Foi essa mutação que o vale do Anhangabaú assistiu nesse 1º de Maio.
O presidente da CUT chamou para a frente do palco os dirigentes da Intersindical e da CBT, chamou Gilmar, do MST, chamou Boulos, do MTST, e outros tantos; e através deles convocou quase duas dezenas de organizações presentes.
Vagner apresentou ao Anhangabaú a unidade da esquerda brasileira em torno de uma linha vermelha a ser defendida com unhas e dentes: a fronteira dos direitos, contra a direita.
Fez mais que retórica, porém.
Submeteu ao voto dos ocupantes da praça e do palco uma agenda de lutas.
Devolveu ao 1º de Maio a identidade de uma assembleia popular de quem vive do seu trabalho.
Braços erguidos, o Anhangabaú aprovou uma contraofensiva ao cerco conservador.
‘Anote’, disse Vagner ao final dos escrutínios: dia nacional de protesto em 29/05, para pressionar o Senado a rejeitar o PL 4330; uma greve geral, caso o Congresso aprove a medida; e uma marcha a Brasília para levar Dilma a rejeitar o projeto, caso passe no Senado.

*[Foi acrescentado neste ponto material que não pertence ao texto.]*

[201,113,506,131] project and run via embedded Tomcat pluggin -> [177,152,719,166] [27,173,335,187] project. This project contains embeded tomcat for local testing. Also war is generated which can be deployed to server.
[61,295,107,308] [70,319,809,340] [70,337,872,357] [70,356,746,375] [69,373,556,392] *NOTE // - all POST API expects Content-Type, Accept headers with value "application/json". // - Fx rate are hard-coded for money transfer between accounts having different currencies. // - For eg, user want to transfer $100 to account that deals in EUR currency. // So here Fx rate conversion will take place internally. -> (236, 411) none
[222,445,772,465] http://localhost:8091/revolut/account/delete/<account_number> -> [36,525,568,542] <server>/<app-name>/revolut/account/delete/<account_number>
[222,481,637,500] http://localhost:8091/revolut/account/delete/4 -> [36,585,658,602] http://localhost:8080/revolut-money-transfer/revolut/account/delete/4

Engana-se quem acredita que isso saiu de graça.
Vagner Freitas uniu as forças da esquerda porque a CUT, a partir de agora, comprometeu-se a lutar lado a lado, unida aos demais movimentos e organizações, contra projetos de lei que arrochem direitos e conquistas dos trabalhadores.

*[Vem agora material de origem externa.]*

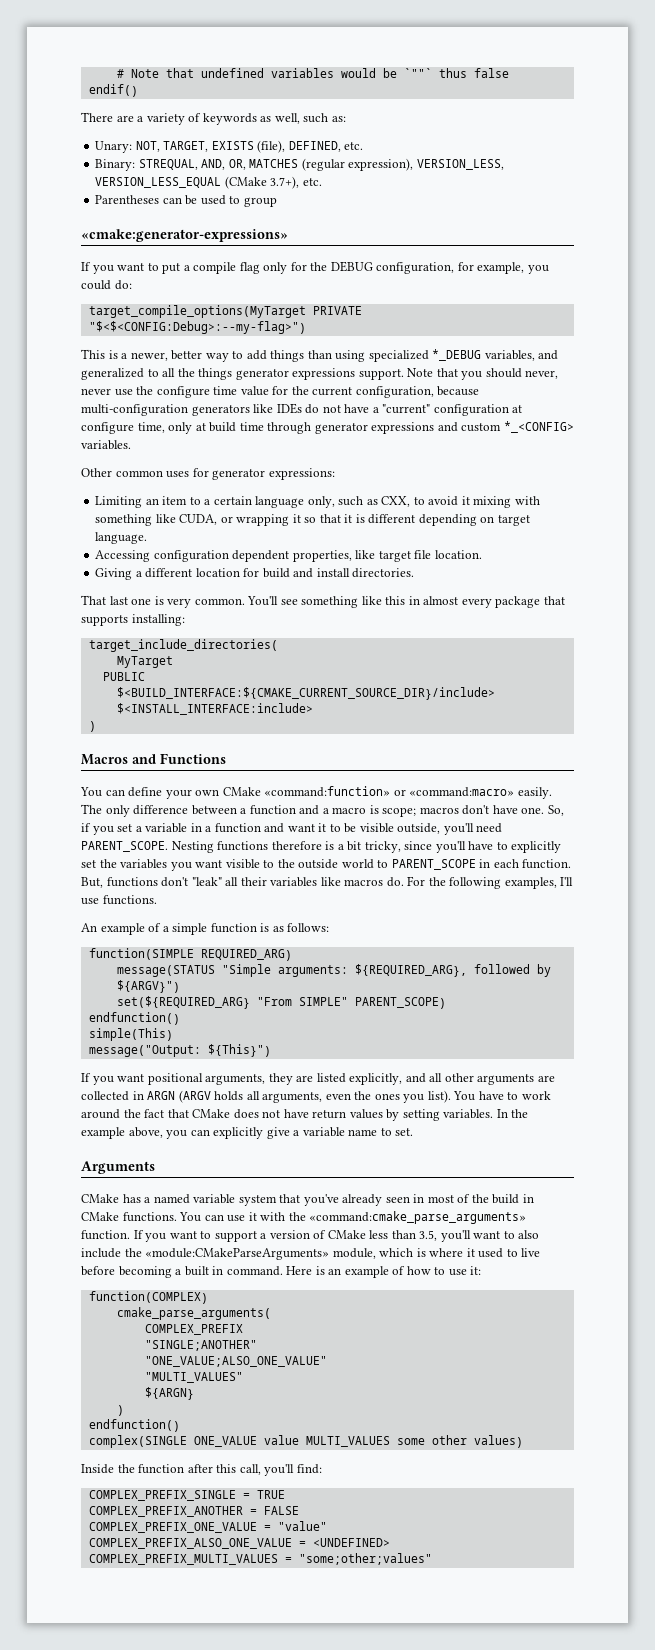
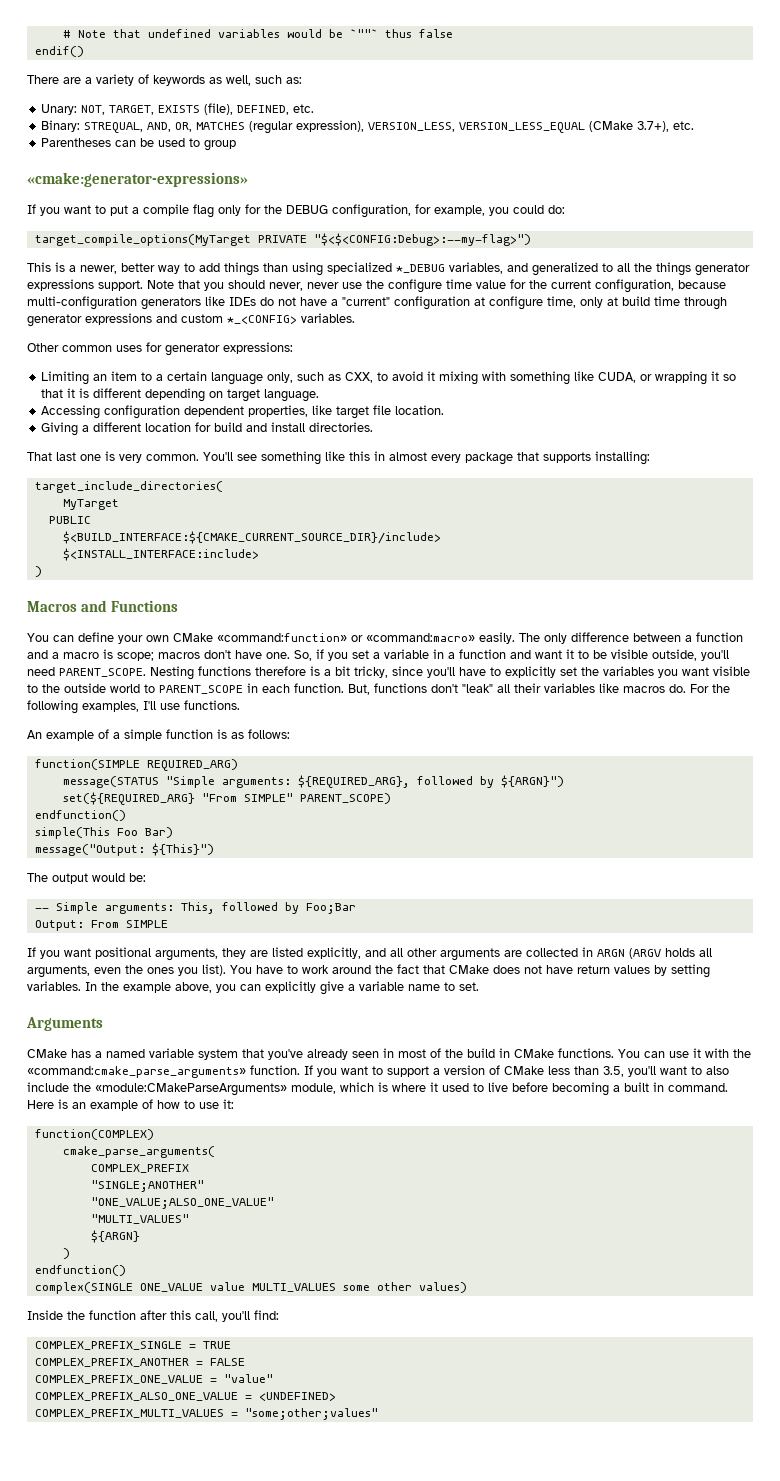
[116,980,180,993] ${ARGV}") -> [500,775,564,788] ${ARGN}")
[88,1028,173,1041] simple(This) -> [34,827,173,839] simple(This Foo Bar)
(271, 1050) none -> [27,873,146,884] [34,902,356,914] [34,920,168,931] // The output would be: // -- Simple arguments: This, followed by Foo;Bar // Output: From SIMPLE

Foi um realinhamento do desassombro com a responsabilidade histórica da esquerda que fez desse Dia do Trabalhador uma singularidade capaz de produzir outras mais.
Em boa hora.
A crise econômica vai se agravar nos próximos meses; esse era o consenso subjacente à união selada no palanque.
O conservadorismo saltará novos degraus em direção ao golpe –seja na forma do impeachment ou na tentativa de proscrever o PT e com ele as chances eleitorais do campo progressista em 2018.
O êxito do ajuste recessivo do ministro Joaquim Levy depende do desajuste do emprego e da expropriação dos ganhos reais de salários acumulados nos últimos anos (de 70% no caso do salário mínimo)
Estamos na primeira volta do torniquete.
Mas a renda real do trabalhador já registrou uma perda da ordem de 4% em março, em relação a igual período de 2014.
A evolução do desemprego não é menos cortante.
Os dados reunidos em nota técnica da Fundação Perseu Abramo são claros: vive-se uma escalada.
A taxa desemprego medida pelo IBGE subiu forte nas grandes capitais em março: 6,2%.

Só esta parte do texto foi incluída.